Change is Hard Sometimes

I’ve been slacking on my self-care routine lately, which is a little funny to say because isn’t the whole idea of self-care just doing what feels right for yourself in each moment? I don’t even know anymore. I’ve only been journaling every few days or so, I haven’t been getting to the gym and working out as often as I’d like, I’m straight up not eating enough food, and I just feel burnt out. At the same time, I’ve still been very conscious about giving myself grace and not beating myself up over them – or at least I think I’m doing that. Regardless, I still feel stuck. 

I woke up on Friday morning feeling like my body was made of static – stuck energy just waiting to be released. I started my morning meditation (which I, of course, have also been slacking on doing every morning) and, almost immediately, started crying. It occurred to me in that moment that there are some things I’m holding onto in my life that no longer serve me, and I need to let them go.

I feel like I’ve been stagnant. The weird thing is that I’ve also been going through a lot of changes, especially recently. I started working again, I’m exploring a new relationship, I’m going to be starting another job soon, I started writing for a new newsletter called Shroomtown with my friend Sofie, I’m changing up how I edit and record my podcast, and this is just what’s immediately coming to mind as I write this post; I’m sure there are even more things I’m changing right now too.  I even moved around the furniture in my office because I felt like that needed to change too for Christ’s sake. So why the fuck do I feel so stagnant?

The ego doesn’t like change. The ego likes comfort and predictability. Everything I just mentioned in the previous paragraph, while it may seem like I’m changing, only has to do with my external environment. They’re all amazing things by the way, but none of it has to do with my internal environment. I’ll be the first to acknowledge that changing your external environment can help spark internal change, but that can only take you so far. They need to be working symbiotically.

“When you are finished changing, you are finished”

– Benjamin Franklin

I realize now that even though I’ve made all of these strides in my life to be more aligned with my heart and myself, I’ve been operating somewhat back on autopilot again. Six months ago, if you asked me what the single most important thing was for me, my answer was easily about self-love and making sure I feel that feeling every single day.
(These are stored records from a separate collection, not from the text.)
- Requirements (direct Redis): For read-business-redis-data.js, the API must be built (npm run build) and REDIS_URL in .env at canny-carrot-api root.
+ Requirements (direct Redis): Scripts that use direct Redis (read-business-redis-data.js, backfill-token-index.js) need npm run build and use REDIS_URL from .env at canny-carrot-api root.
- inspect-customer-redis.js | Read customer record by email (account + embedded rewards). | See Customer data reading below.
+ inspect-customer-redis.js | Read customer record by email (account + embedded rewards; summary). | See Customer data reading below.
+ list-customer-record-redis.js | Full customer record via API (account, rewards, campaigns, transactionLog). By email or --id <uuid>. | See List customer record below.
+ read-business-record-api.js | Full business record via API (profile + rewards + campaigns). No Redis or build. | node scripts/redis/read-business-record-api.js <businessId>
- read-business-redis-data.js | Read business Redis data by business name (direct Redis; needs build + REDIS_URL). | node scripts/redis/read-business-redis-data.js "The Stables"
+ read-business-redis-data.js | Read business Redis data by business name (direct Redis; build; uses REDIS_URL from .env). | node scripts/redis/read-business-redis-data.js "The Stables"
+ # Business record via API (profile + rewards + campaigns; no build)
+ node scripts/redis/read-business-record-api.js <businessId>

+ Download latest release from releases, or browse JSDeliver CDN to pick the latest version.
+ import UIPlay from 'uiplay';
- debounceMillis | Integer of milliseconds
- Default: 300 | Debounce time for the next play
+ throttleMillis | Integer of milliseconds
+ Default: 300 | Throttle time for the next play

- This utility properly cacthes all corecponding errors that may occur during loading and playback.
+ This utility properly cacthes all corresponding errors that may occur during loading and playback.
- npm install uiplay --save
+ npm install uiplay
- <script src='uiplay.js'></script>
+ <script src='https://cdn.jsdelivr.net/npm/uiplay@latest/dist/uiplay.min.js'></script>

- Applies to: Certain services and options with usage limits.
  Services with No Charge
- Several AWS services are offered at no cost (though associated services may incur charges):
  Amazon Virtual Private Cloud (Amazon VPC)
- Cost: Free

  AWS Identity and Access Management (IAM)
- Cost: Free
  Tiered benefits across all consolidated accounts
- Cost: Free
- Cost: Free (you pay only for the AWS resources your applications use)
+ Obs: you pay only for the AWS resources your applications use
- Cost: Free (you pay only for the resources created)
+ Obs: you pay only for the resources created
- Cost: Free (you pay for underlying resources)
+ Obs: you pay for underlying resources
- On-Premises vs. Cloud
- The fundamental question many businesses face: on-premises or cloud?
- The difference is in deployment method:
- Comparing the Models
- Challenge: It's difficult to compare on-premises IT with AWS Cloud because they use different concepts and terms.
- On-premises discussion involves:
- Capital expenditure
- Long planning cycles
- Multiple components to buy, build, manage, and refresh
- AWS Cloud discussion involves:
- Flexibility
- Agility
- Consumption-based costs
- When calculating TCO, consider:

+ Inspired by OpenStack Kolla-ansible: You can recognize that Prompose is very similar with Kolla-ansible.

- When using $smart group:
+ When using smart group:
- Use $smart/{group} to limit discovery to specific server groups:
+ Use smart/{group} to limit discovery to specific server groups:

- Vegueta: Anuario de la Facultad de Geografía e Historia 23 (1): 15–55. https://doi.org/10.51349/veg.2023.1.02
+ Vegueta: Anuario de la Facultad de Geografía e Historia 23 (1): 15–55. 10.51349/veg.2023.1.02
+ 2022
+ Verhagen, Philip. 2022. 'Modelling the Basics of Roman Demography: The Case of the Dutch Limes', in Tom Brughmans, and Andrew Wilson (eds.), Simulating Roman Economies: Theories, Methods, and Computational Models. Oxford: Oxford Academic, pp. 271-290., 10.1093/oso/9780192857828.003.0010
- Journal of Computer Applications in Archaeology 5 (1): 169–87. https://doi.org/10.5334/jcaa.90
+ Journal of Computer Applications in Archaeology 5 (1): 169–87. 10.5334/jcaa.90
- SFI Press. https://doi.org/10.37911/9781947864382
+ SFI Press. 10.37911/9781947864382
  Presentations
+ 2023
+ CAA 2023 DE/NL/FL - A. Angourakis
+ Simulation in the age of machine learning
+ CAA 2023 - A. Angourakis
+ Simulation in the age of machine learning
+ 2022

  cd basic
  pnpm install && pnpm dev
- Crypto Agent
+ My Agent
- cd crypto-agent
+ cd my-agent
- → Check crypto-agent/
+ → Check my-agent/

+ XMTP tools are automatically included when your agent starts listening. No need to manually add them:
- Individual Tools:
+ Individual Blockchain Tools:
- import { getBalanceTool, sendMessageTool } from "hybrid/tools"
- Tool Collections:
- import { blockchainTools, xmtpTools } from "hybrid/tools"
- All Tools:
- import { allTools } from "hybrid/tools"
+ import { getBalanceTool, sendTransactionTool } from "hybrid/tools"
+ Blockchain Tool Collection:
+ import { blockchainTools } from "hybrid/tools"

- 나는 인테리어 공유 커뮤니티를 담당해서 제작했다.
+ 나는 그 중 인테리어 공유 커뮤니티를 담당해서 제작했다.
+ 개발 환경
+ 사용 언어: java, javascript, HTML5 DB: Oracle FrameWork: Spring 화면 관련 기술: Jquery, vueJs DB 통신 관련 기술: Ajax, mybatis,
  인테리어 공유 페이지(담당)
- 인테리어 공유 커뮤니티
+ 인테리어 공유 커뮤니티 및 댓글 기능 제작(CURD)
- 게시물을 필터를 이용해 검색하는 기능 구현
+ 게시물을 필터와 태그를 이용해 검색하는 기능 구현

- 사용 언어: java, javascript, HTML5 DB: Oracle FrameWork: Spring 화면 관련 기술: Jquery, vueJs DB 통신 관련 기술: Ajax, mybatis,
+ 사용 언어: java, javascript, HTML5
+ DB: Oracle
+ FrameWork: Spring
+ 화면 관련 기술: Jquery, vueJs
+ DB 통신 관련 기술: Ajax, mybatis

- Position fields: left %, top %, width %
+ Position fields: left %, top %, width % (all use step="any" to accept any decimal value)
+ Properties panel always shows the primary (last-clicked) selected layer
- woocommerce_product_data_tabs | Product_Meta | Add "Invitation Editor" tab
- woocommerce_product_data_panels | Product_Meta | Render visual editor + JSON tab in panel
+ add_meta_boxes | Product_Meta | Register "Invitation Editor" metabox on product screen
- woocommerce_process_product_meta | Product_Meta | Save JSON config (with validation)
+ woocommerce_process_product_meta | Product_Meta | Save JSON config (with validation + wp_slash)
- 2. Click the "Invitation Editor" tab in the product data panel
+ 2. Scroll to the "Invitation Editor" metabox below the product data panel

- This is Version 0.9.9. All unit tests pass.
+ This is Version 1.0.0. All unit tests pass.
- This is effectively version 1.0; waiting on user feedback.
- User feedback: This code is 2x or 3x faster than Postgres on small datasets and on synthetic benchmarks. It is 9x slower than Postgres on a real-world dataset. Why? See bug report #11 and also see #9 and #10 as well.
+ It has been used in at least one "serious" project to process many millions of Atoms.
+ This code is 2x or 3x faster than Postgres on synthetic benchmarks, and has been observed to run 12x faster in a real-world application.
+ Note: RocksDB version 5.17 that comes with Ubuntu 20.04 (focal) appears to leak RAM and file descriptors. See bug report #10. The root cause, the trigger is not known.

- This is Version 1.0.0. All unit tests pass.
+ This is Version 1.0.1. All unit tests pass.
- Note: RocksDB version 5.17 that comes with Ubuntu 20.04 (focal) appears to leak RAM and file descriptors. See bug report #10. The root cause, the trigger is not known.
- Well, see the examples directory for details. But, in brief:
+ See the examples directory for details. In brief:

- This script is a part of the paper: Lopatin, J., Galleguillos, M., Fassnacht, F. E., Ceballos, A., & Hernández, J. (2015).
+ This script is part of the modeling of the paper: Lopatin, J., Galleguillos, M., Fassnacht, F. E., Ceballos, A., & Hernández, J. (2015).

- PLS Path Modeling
That’s how I stay aligned with my purpose – when I’m acting from a space of love. Ironically, my answer today is exactly the same, except I haven’t been giving myself the time and space to accomplish that. I’ve been back on “go, go, go” mode. I’m thinking too much about the future. This is the subconscious programming from childhood back at work. 

I’ve said this before and I’ll say it again, but integration never really ends. The second you stop consciously integrating your experiences back into yourself, psychedelic or not, your ego will take over again and put you right back into subconscious programming mode. If you’re reading this, I assume you haven’t died yet, so your ego will continue to try to do what it already knows to keep you safe – safe enough to not permanently die at least. It’s our job to figure out whether or not that works for us to live our best lives, not to just stay alive, but to thrive. 

My life is still pretty damn good right now, I’m not going to pretend like it’s not. However, it can, and it will continue to get better. Just because everything is good right now doesn’t mean I need to cling to it out of comfort. Living in the present moment isn’t about holding on to whatever is in front of me. It’s about accepting what is and then letting it go to make way for something else, and then trusting that whatever that something else is is what’s best for me in the moment.

No matter how many times I go through changes, it doesn’t get any easier or less scary. That’s the essence of the hero’s journey – to dive into the unknown, despite the fear or whatever else might be there trying to hold us back. 

This is my recommitment to change. I have no idea what that means, but I can’t wait to find out.